TASK OBJECTIVE: Work out how many lines below contain "divider", then write only that number.

--- START ---

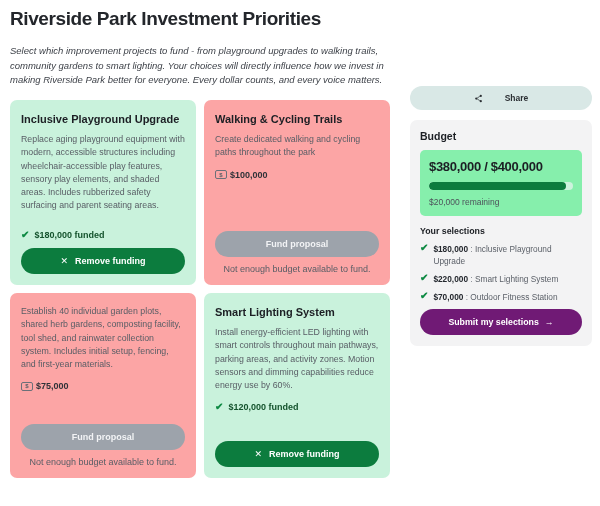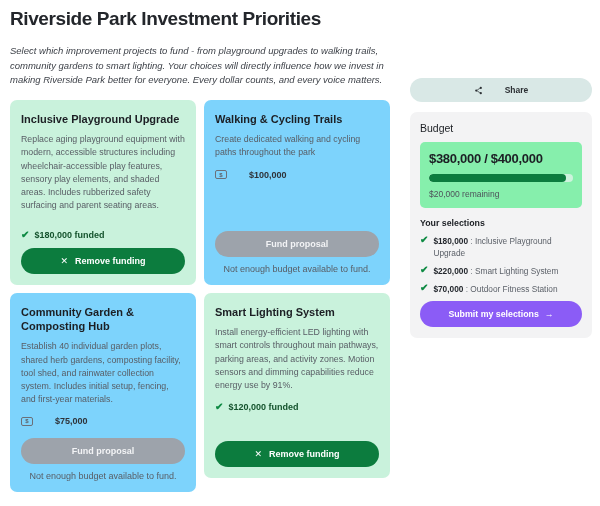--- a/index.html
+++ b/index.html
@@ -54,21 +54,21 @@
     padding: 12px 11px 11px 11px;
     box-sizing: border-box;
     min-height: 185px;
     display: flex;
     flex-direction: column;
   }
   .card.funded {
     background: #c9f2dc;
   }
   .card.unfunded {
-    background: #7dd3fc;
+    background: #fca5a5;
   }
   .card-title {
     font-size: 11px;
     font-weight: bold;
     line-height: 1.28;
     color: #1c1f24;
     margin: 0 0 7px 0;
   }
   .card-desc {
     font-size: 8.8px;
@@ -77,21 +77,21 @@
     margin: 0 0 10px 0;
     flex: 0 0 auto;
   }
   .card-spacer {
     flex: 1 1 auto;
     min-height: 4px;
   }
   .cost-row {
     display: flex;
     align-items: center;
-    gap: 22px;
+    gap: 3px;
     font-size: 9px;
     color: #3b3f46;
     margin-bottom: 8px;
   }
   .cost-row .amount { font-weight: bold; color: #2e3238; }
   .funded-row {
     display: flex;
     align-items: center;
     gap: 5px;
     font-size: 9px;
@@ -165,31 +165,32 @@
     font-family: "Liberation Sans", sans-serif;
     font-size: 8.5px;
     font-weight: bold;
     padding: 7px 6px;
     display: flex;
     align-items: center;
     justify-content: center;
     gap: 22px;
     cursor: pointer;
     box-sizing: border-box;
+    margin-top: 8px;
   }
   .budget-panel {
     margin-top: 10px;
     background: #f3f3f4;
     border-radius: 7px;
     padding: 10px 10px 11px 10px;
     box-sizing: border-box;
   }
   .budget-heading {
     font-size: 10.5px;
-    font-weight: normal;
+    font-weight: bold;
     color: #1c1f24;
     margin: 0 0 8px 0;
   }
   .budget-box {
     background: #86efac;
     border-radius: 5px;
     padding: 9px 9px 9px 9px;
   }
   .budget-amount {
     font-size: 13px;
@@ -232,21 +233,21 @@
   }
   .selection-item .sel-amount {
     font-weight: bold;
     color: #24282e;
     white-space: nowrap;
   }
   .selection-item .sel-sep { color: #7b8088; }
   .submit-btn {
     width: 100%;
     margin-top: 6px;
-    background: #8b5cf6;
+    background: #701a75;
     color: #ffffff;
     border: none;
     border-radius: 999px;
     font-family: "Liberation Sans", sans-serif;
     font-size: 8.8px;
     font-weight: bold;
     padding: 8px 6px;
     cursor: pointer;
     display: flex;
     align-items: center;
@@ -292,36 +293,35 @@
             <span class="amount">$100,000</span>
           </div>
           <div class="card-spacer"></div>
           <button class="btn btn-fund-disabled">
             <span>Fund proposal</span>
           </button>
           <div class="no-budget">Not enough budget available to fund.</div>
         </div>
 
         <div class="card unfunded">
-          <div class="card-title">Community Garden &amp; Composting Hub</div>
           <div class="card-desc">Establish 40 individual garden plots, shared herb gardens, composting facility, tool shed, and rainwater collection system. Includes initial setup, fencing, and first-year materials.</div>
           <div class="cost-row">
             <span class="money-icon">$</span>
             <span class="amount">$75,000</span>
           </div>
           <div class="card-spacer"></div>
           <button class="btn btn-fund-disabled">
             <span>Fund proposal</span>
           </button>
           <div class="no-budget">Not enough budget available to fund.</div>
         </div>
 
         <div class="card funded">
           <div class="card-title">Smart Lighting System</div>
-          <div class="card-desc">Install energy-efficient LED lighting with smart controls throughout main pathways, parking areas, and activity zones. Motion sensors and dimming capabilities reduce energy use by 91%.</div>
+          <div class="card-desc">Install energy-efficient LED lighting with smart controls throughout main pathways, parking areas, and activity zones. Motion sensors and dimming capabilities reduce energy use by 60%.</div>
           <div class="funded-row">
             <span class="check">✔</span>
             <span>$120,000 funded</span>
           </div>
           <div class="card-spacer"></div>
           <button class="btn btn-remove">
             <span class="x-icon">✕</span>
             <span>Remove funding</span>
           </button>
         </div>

--- END ---
--- START ---

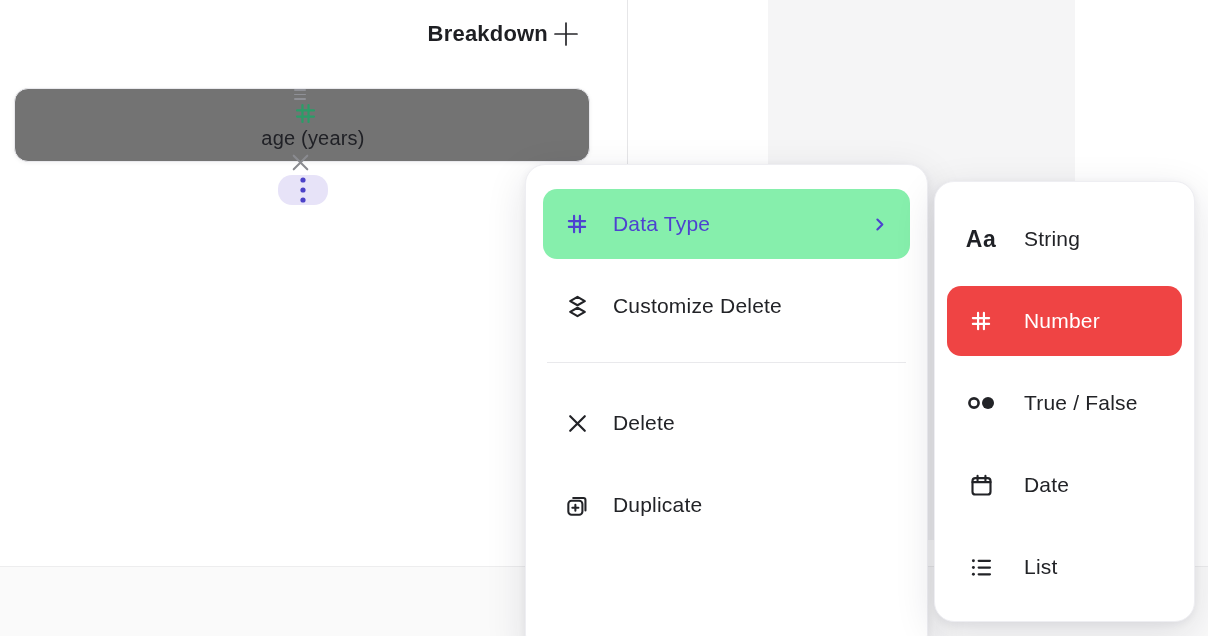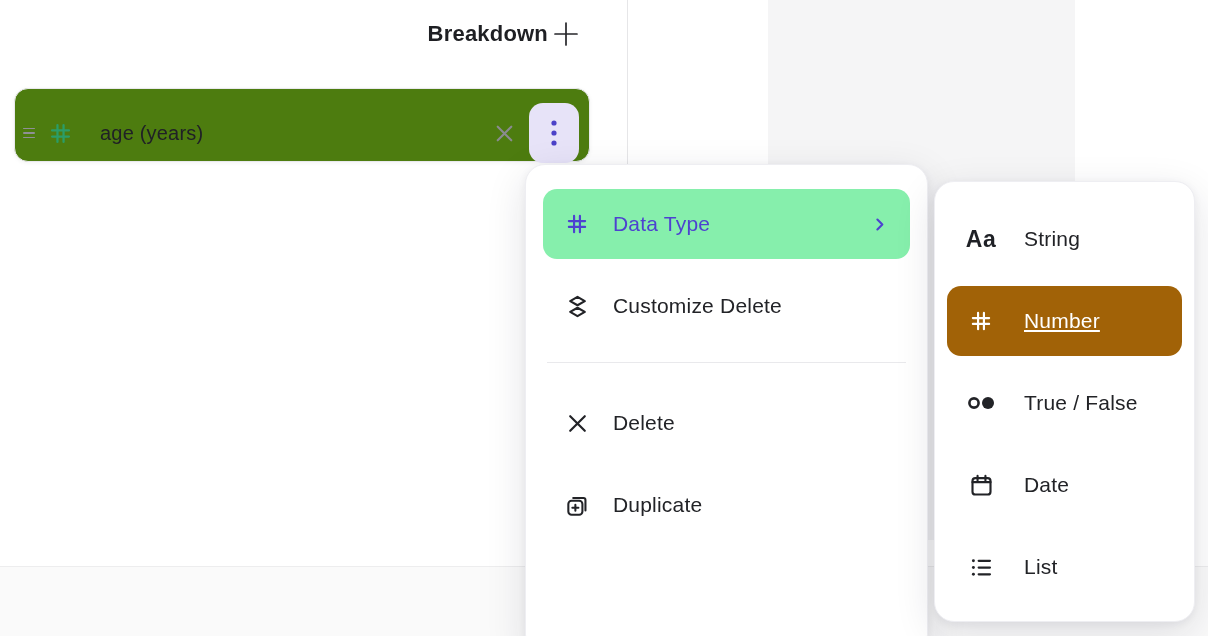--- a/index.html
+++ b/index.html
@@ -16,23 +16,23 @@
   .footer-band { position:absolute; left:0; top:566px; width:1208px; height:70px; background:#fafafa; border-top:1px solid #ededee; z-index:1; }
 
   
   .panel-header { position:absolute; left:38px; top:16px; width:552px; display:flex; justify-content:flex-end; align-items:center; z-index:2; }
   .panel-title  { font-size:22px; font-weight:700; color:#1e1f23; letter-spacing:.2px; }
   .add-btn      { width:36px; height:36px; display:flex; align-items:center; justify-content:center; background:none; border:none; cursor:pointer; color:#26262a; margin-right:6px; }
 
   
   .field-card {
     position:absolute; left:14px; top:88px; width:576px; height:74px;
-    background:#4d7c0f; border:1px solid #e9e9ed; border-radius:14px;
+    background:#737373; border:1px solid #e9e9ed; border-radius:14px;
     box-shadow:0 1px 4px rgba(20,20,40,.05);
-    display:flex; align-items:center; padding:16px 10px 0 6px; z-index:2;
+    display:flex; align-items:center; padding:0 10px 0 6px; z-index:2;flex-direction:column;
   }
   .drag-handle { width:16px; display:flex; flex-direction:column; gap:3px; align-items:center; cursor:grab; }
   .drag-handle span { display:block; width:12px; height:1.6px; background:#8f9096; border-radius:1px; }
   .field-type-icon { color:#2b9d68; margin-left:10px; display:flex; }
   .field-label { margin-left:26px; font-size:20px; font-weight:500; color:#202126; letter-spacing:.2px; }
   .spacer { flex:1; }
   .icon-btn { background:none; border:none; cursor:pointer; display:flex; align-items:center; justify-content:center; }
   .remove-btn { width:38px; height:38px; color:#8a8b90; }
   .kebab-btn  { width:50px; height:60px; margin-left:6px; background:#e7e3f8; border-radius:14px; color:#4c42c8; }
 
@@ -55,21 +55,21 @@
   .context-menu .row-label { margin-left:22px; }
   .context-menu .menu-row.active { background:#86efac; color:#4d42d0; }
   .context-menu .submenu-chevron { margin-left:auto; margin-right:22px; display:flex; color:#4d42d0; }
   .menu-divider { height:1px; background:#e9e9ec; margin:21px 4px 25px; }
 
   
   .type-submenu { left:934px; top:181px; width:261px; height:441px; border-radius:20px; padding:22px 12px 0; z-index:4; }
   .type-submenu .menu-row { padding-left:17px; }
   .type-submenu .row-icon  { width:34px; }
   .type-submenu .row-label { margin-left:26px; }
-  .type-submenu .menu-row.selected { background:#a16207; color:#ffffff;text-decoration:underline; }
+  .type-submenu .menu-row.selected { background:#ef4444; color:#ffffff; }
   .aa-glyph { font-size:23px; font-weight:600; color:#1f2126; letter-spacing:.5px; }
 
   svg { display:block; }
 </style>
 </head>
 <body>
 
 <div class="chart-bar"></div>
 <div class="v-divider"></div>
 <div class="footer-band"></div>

--- END ---
--- START ---

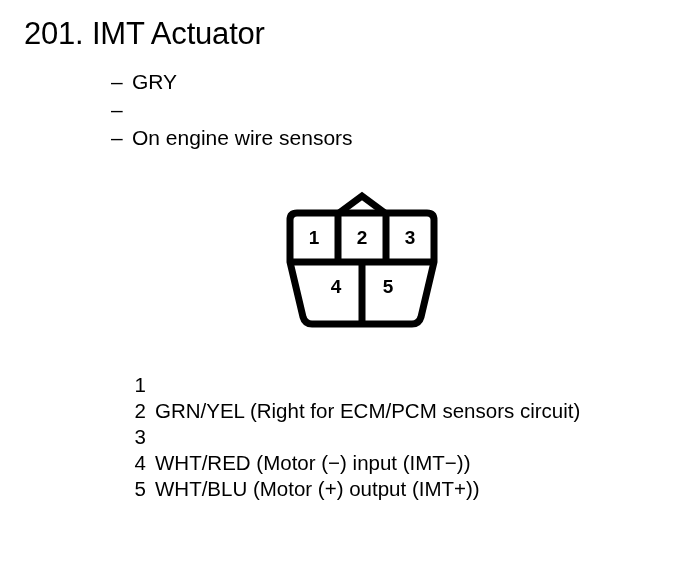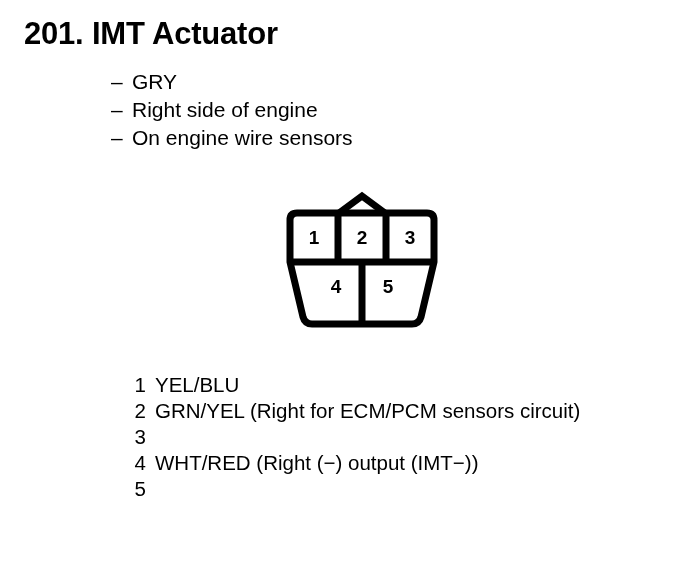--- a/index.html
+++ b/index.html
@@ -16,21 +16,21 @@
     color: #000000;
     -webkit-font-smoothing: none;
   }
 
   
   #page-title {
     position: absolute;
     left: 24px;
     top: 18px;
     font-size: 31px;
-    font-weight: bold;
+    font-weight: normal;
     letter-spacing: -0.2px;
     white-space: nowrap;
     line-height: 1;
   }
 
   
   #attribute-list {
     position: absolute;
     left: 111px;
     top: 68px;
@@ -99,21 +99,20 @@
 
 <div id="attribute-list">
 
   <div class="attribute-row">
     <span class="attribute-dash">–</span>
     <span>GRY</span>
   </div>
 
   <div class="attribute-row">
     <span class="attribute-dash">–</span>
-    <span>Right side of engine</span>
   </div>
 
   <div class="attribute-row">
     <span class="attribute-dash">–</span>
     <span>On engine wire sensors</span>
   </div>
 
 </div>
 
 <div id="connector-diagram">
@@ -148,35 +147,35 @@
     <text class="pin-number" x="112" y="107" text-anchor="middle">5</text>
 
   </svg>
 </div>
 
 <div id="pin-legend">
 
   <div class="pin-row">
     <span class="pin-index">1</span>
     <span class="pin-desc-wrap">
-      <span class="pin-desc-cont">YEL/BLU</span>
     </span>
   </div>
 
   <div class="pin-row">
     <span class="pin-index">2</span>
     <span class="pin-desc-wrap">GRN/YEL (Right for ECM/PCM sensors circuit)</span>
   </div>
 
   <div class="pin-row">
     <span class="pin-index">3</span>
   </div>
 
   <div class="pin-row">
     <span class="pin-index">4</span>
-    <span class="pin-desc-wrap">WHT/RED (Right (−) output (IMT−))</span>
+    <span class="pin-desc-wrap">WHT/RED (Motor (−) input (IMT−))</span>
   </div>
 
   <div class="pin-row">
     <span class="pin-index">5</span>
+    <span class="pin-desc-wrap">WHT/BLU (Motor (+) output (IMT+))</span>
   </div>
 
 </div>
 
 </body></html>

--- END ---

SOLUTION TO THIS TASK: 2